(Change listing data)
# # #
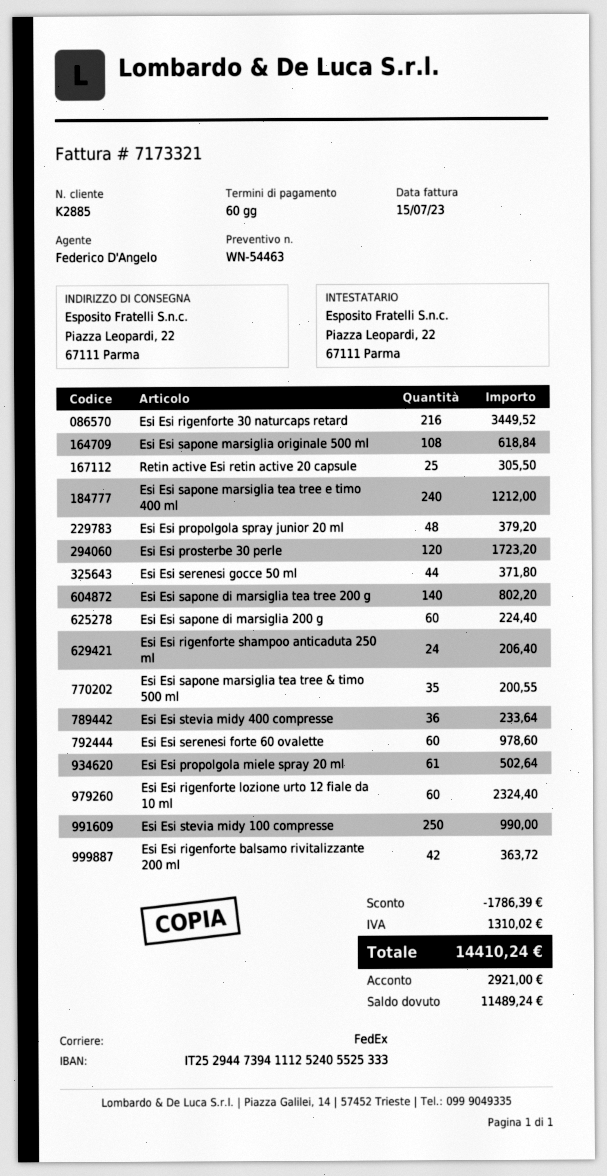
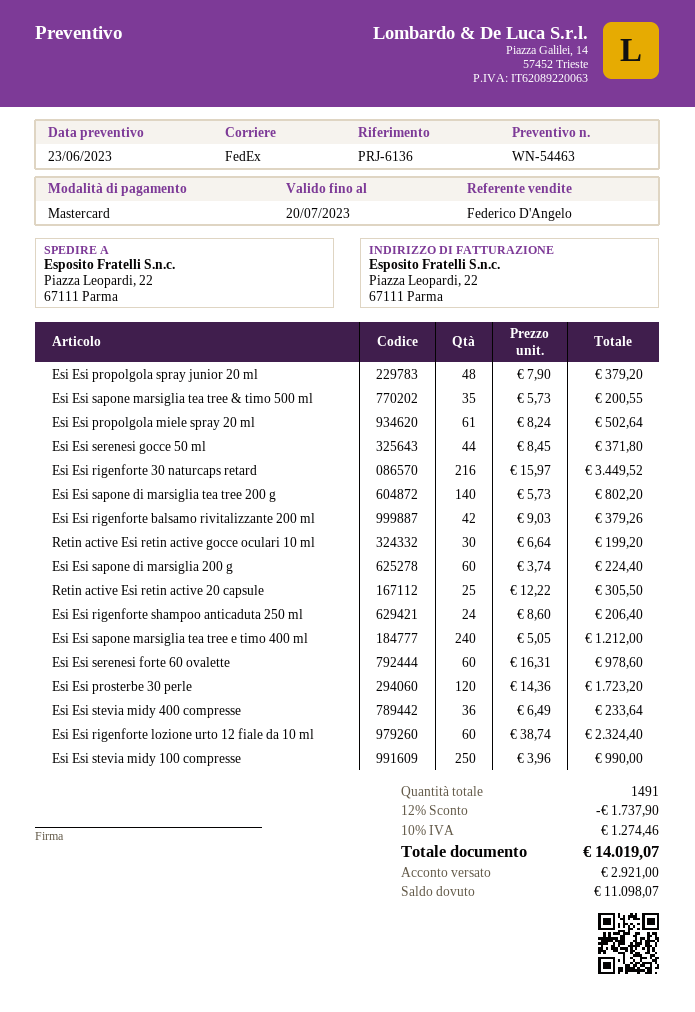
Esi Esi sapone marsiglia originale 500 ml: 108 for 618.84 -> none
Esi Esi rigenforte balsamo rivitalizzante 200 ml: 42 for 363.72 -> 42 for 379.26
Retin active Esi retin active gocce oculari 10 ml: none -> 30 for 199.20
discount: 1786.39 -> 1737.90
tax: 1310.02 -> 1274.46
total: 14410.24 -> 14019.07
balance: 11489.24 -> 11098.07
# # #
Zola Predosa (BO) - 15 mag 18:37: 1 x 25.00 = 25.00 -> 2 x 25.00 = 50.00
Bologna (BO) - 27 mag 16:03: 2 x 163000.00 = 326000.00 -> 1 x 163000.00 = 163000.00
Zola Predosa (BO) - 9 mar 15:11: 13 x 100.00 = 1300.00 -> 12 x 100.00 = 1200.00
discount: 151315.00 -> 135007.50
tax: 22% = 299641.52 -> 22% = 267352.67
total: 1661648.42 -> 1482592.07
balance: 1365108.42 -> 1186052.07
# # #
An exact copy of the lines above, from the one containing "discount: 1786.39 -> 1737.90" through the one containing "balance: 11489.24 -> 11098.07", is the whole of the answer.

discount: 1786.39 -> 1737.90
tax: 1310.02 -> 1274.46
total: 14410.24 -> 14019.07
balance: 11489.24 -> 11098.07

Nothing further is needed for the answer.